[Revision tracking records]
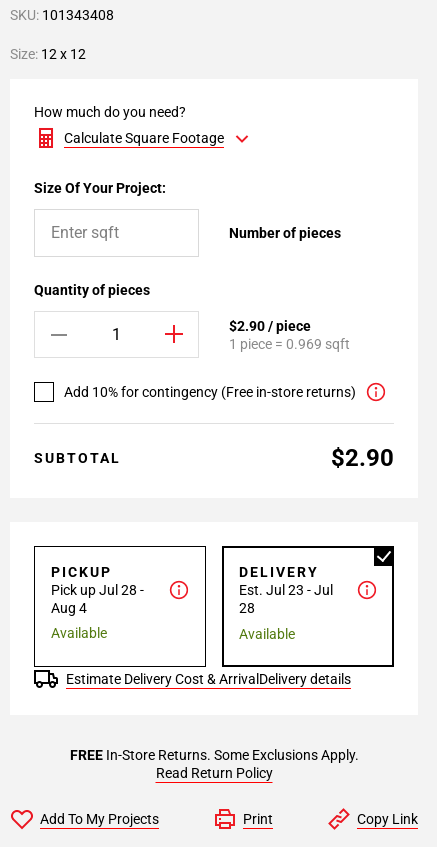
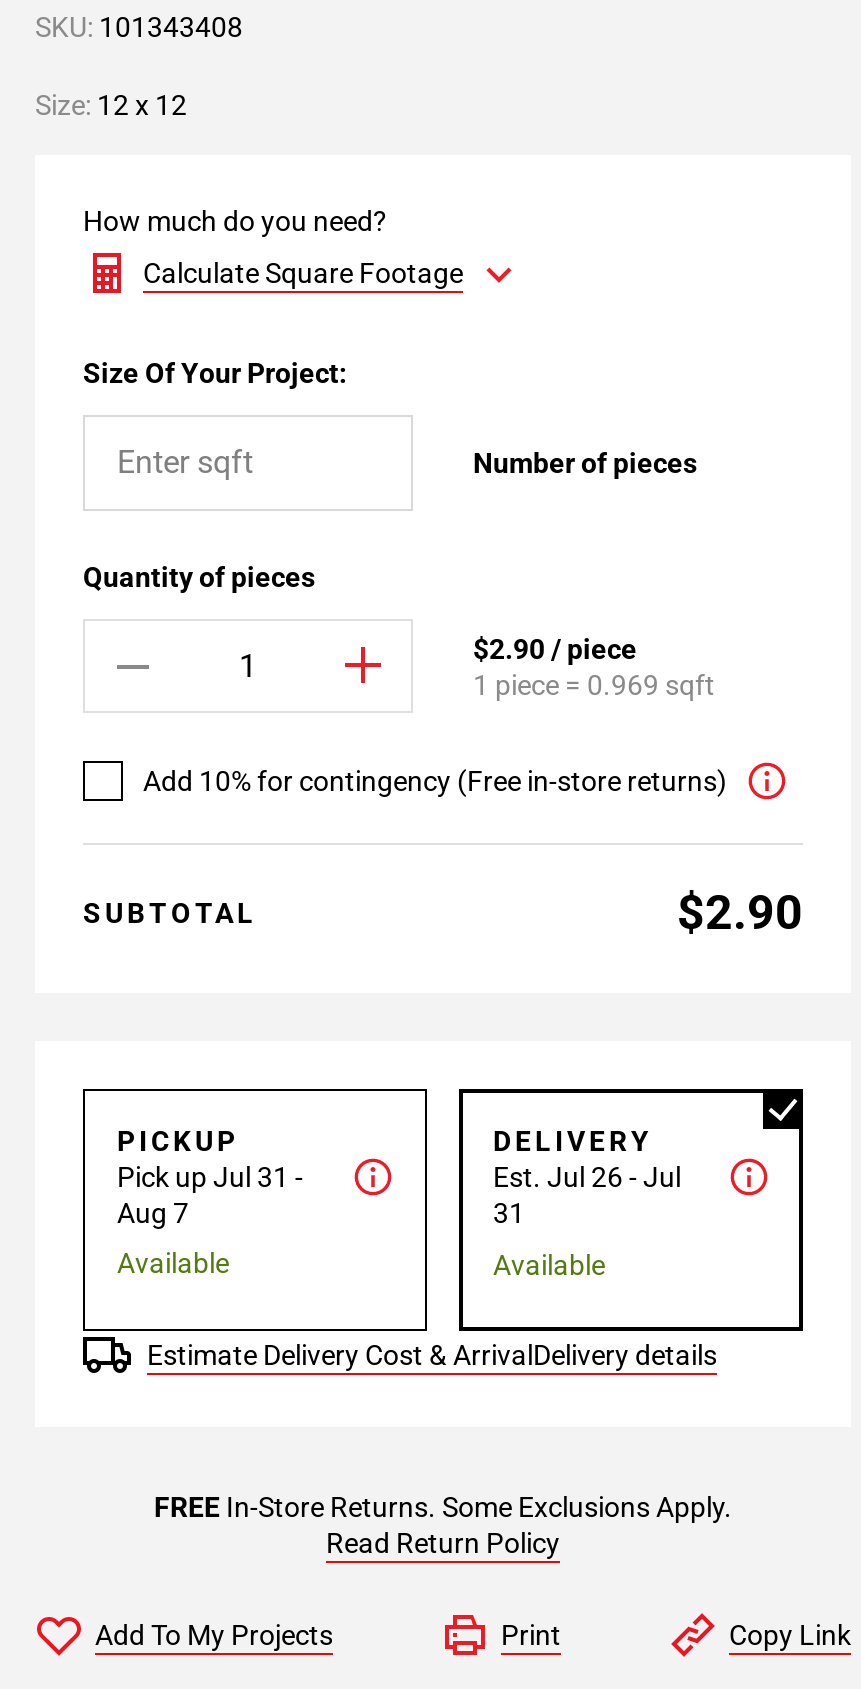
- Pick up Jul 28 -
+ Pick up Jul 31 -

- Est. Jul 23 - Jul
+ Est. Jul 26 - Jul

- Aug 4
+ Aug 7

- 28
+ 31
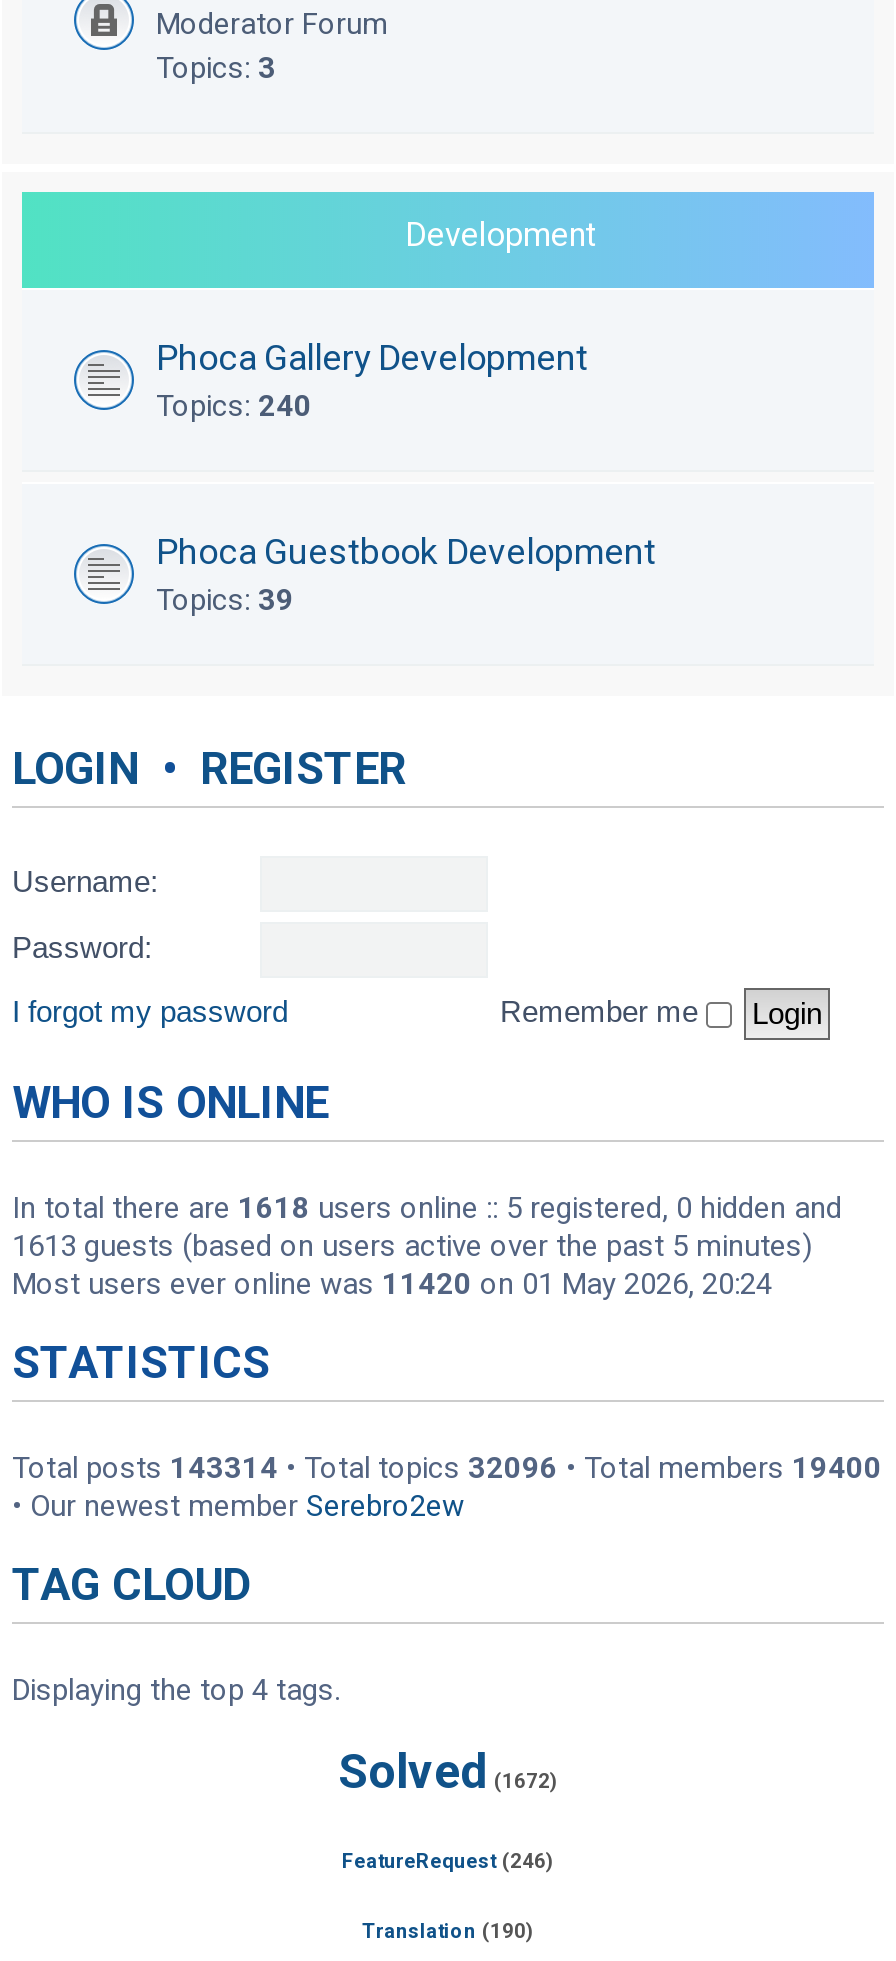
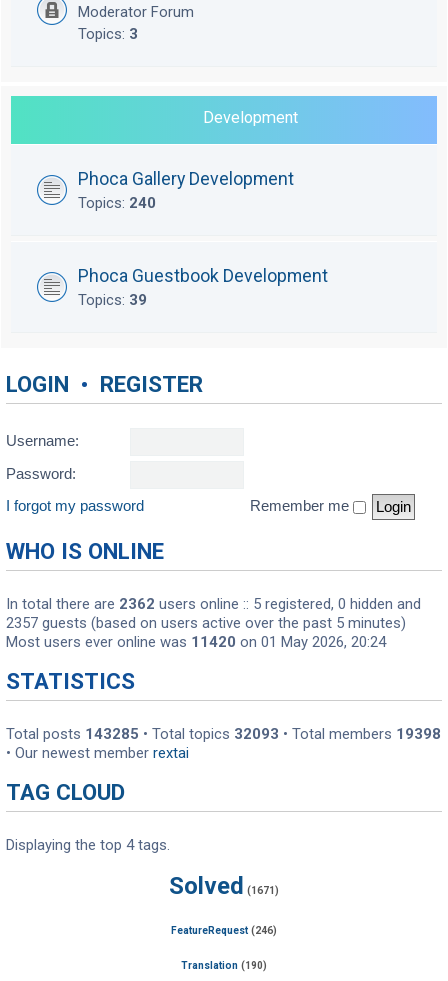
- In total there are 1618 users online :: 5 registered, 0 hidden and
+ In total there are 2362 users online :: 5 registered, 0 hidden and

- 1613 guests (based on users active over the past 5 minutes)
+ 2357 guests (based on users active over the past 5 minutes)

- Total posts 143314 • Total topics 32096 • Total members 19400
+ Total posts 143285 • Total topics 32093 • Total members 19398

- • Our newest member Serebro2ew
+ • Our newest member rextai

- Solved (1672)
+ Solved (1671)
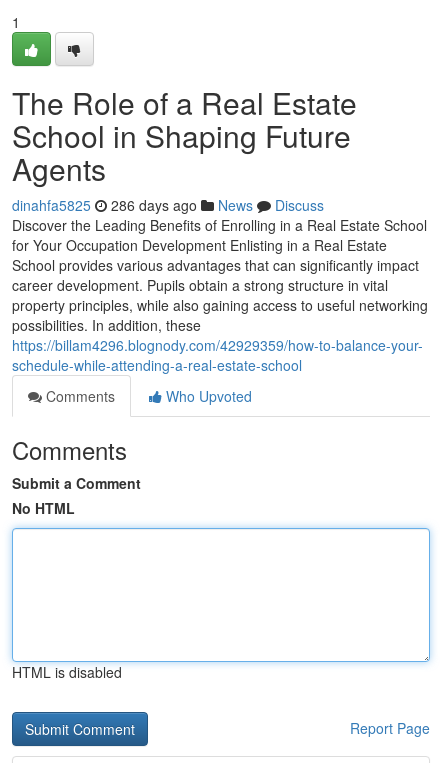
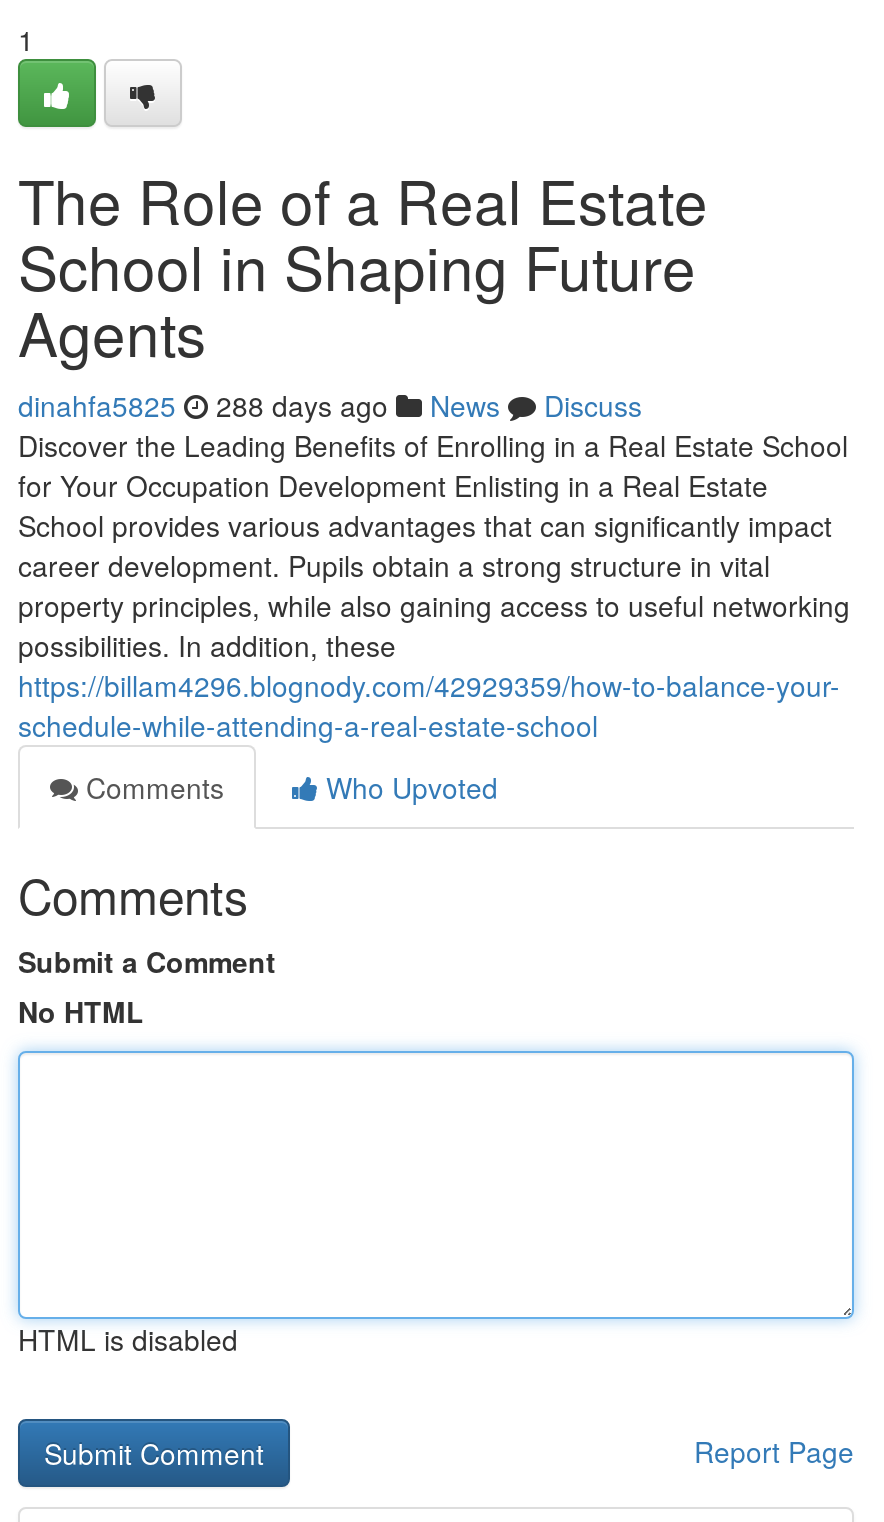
- dinahfa5825 286 days ago News Discuss
+ dinahfa5825 288 days ago News Discuss
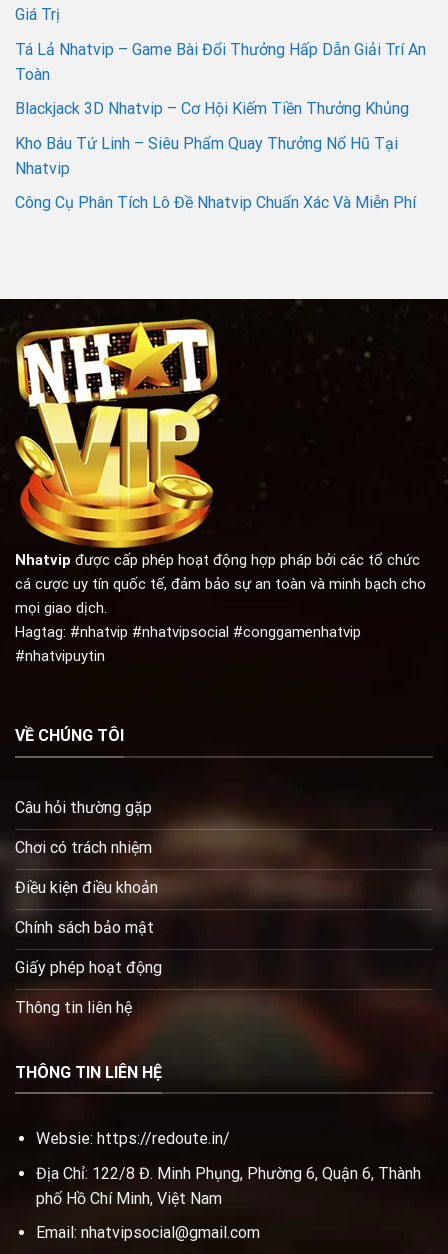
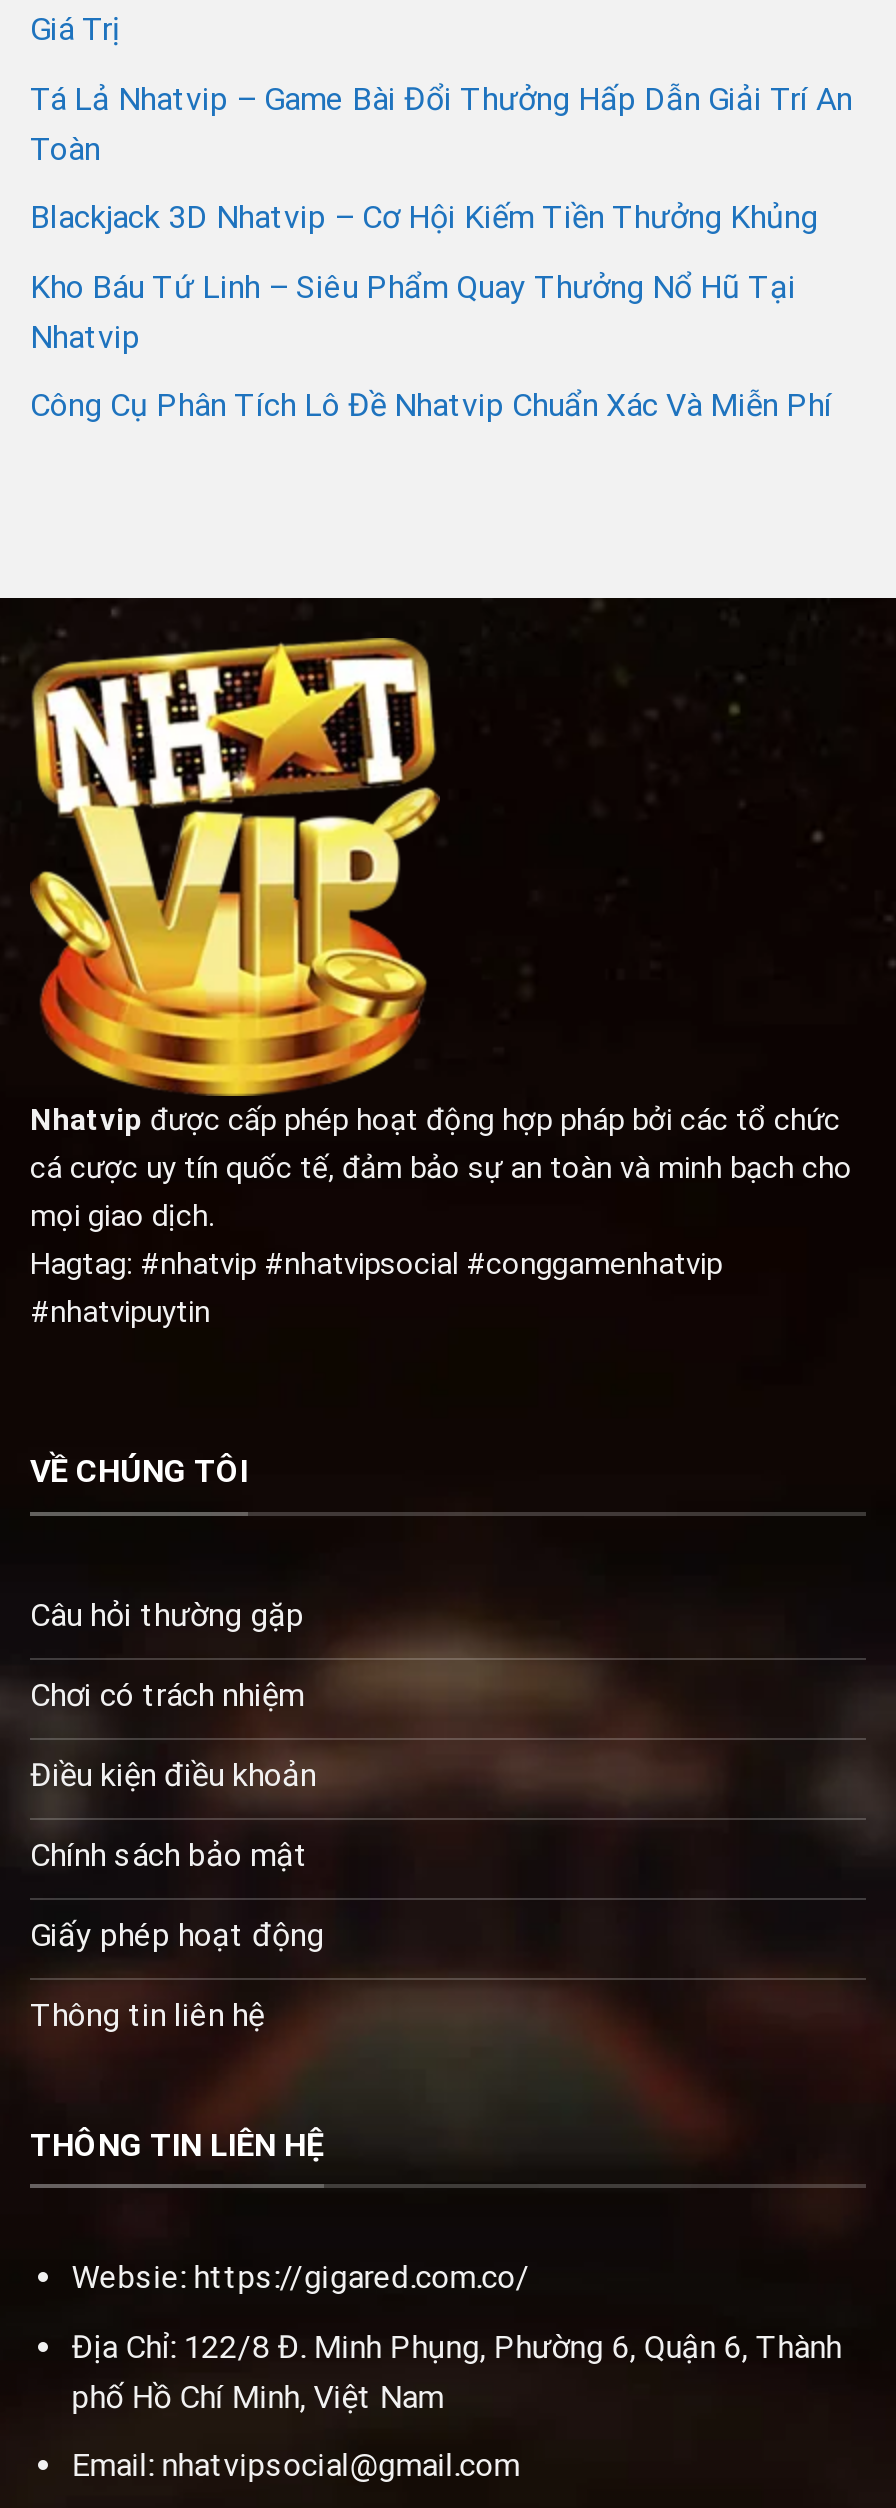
- Websie: https://redoute.in/
+ Websie: https://gigared.com.co/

| Your assignment |
Which of the lines above mention the word "days"? Pull those lines out.

| Solution to this task |
- dinahfa5825 286 days ago News Discuss
+ dinahfa5825 288 days ago News Discuss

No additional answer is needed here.